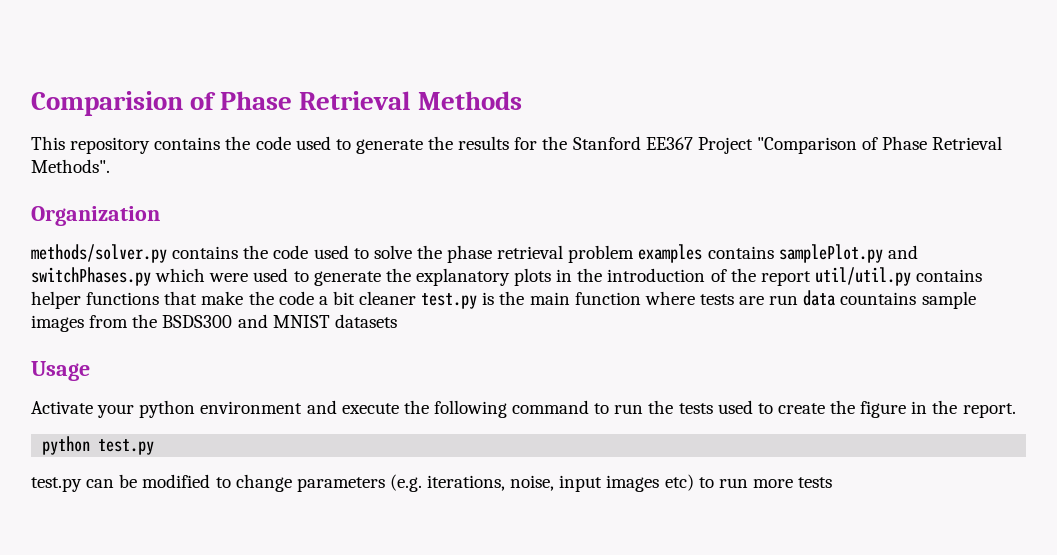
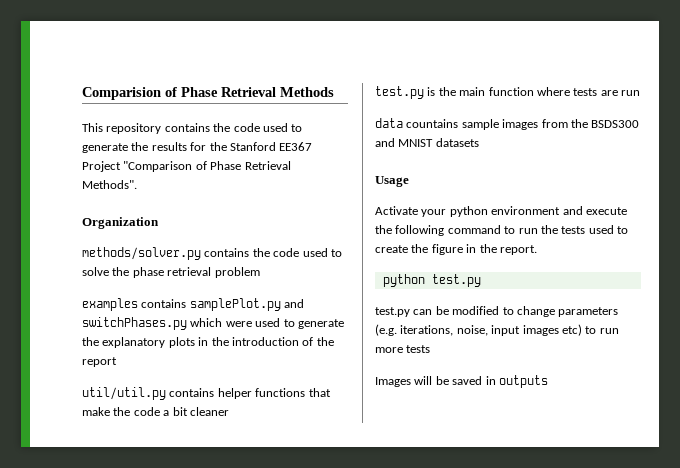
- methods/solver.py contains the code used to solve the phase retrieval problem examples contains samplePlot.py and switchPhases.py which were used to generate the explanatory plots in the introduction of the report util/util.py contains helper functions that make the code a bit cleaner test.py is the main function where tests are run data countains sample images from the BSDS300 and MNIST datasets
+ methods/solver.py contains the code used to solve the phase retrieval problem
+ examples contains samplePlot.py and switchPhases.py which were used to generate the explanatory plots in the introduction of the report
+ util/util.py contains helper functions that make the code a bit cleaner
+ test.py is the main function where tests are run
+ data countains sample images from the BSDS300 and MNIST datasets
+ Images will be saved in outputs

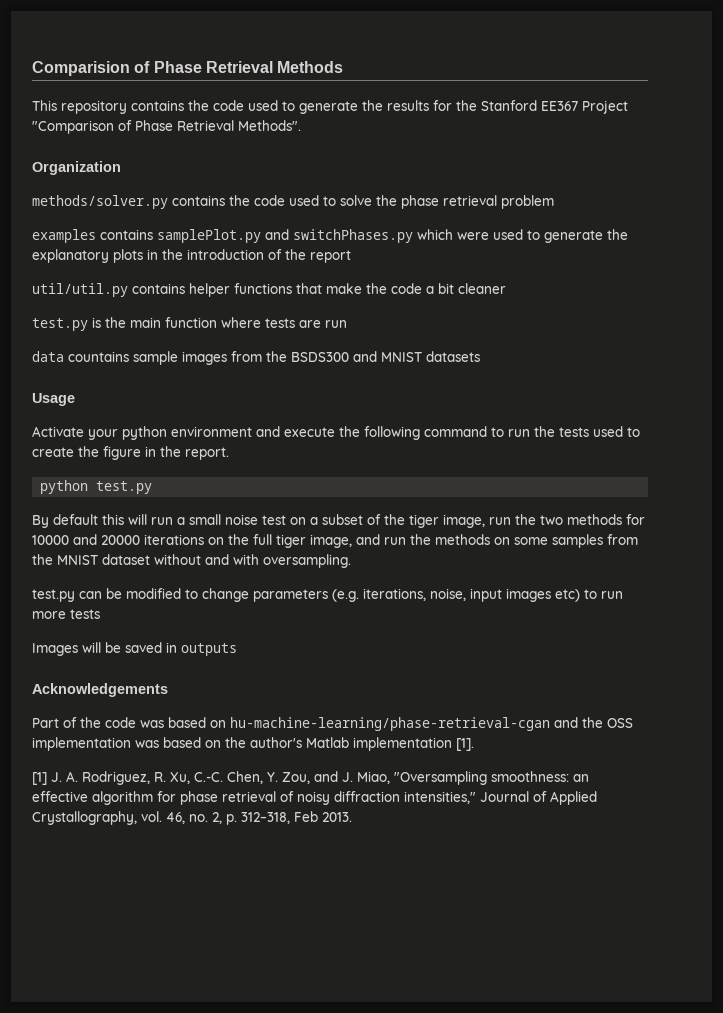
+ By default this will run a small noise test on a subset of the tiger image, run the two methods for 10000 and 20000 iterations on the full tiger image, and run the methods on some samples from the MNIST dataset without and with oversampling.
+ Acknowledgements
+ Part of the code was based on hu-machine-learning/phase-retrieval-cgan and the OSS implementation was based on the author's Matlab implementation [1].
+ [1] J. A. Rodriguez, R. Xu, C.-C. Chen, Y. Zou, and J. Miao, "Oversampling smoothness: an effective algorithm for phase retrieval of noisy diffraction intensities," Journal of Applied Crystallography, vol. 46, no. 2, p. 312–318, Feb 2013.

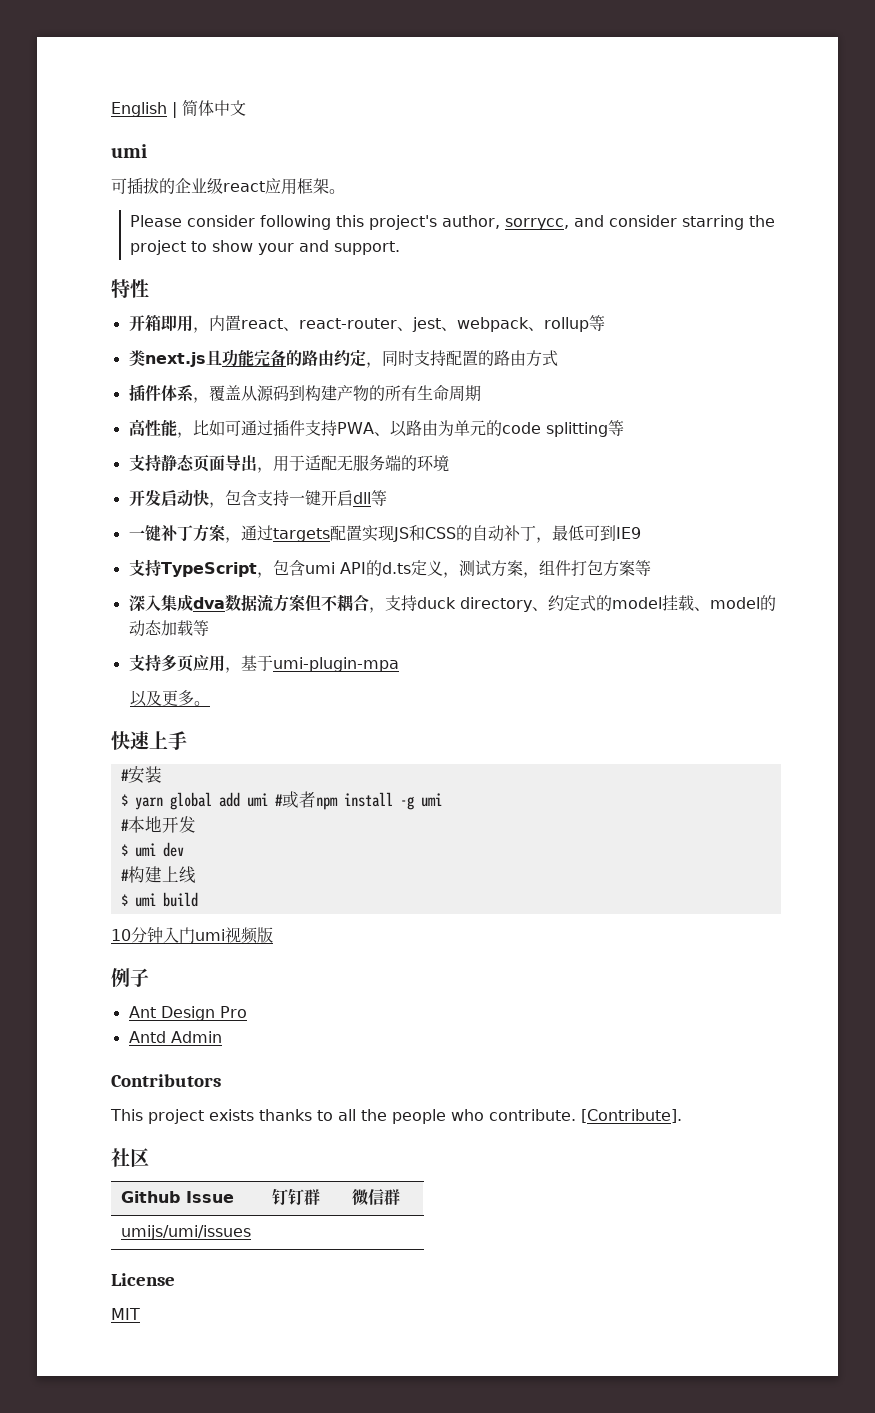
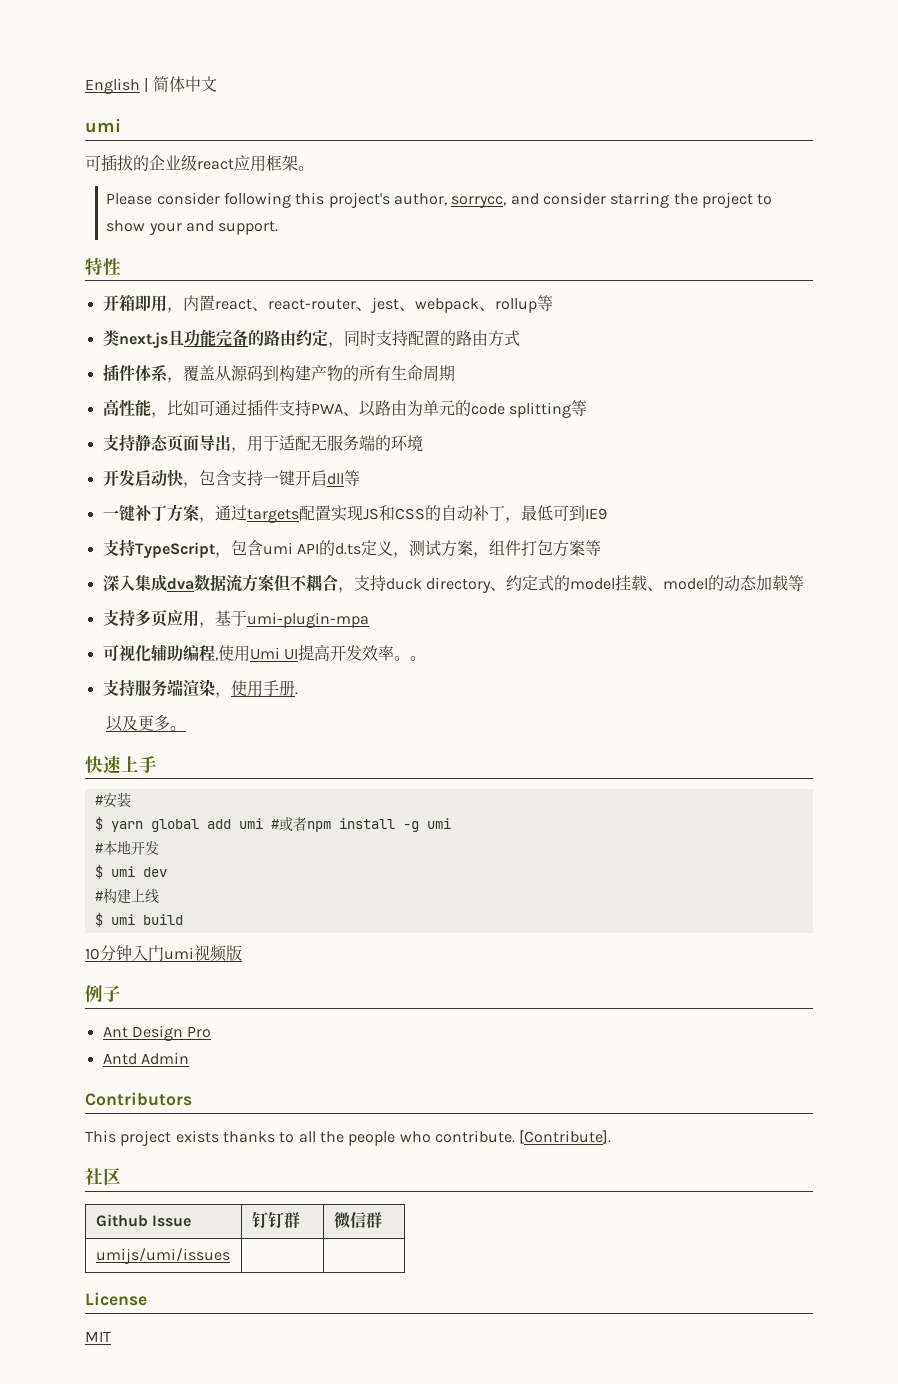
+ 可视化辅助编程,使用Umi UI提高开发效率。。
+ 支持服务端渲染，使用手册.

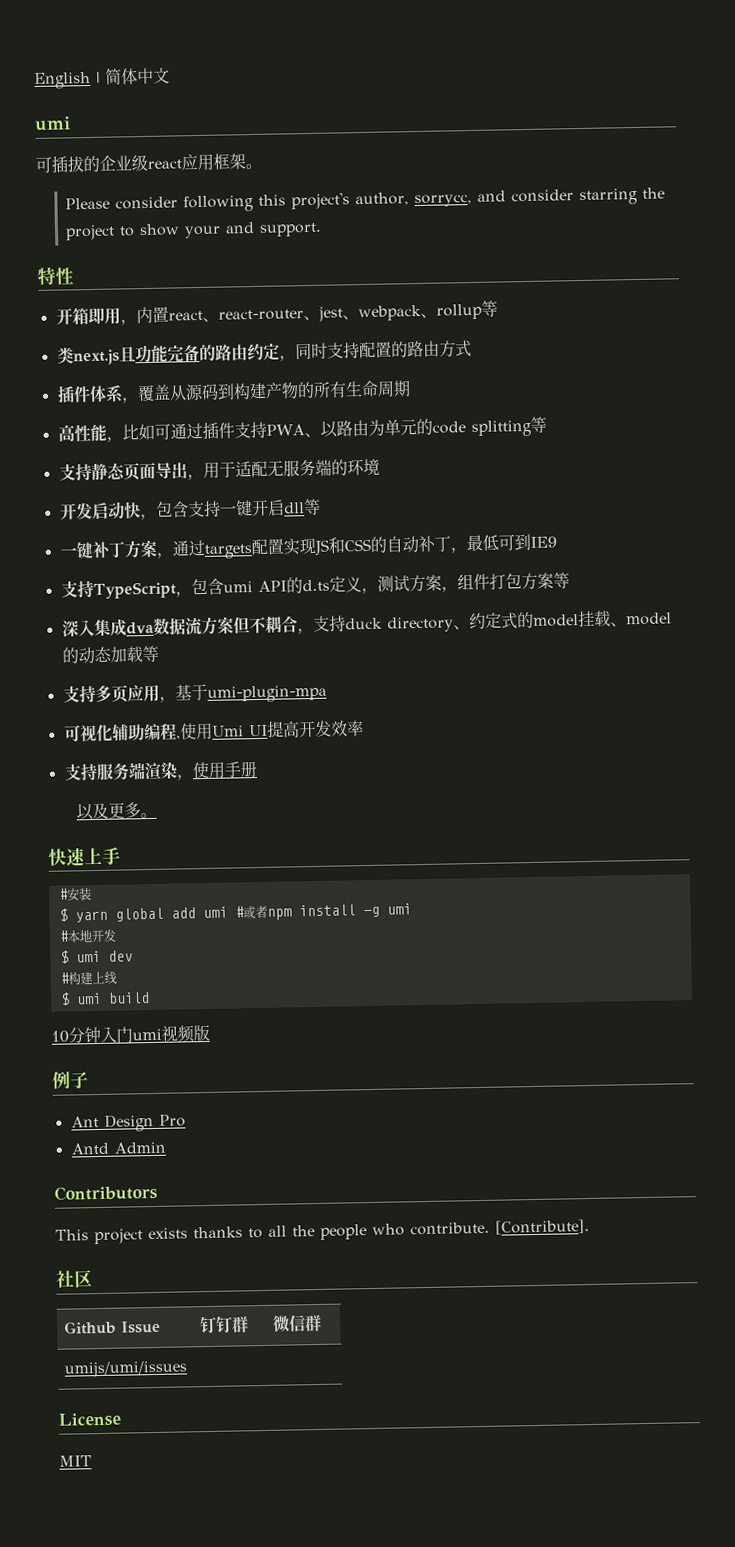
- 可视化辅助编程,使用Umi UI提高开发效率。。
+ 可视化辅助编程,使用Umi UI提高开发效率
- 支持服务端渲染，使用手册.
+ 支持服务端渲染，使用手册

:::::

Where the word "introduction" shows up in a line of the listing, return that line.

- methods/solver.py contains the code used to solve the phase retrieval problem examples contains samplePlot.py and switchPhases.py which were used to generate the explanatory plots in the introduction of the report util/util.py contains helper functions that make the code a bit cleaner test.py is the main function where tests are run data countains sample images from the BSDS300 and MNIST datasets
+ examples contains samplePlot.py and switchPhases.py which were used to generate the explanatory plots in the introduction of the report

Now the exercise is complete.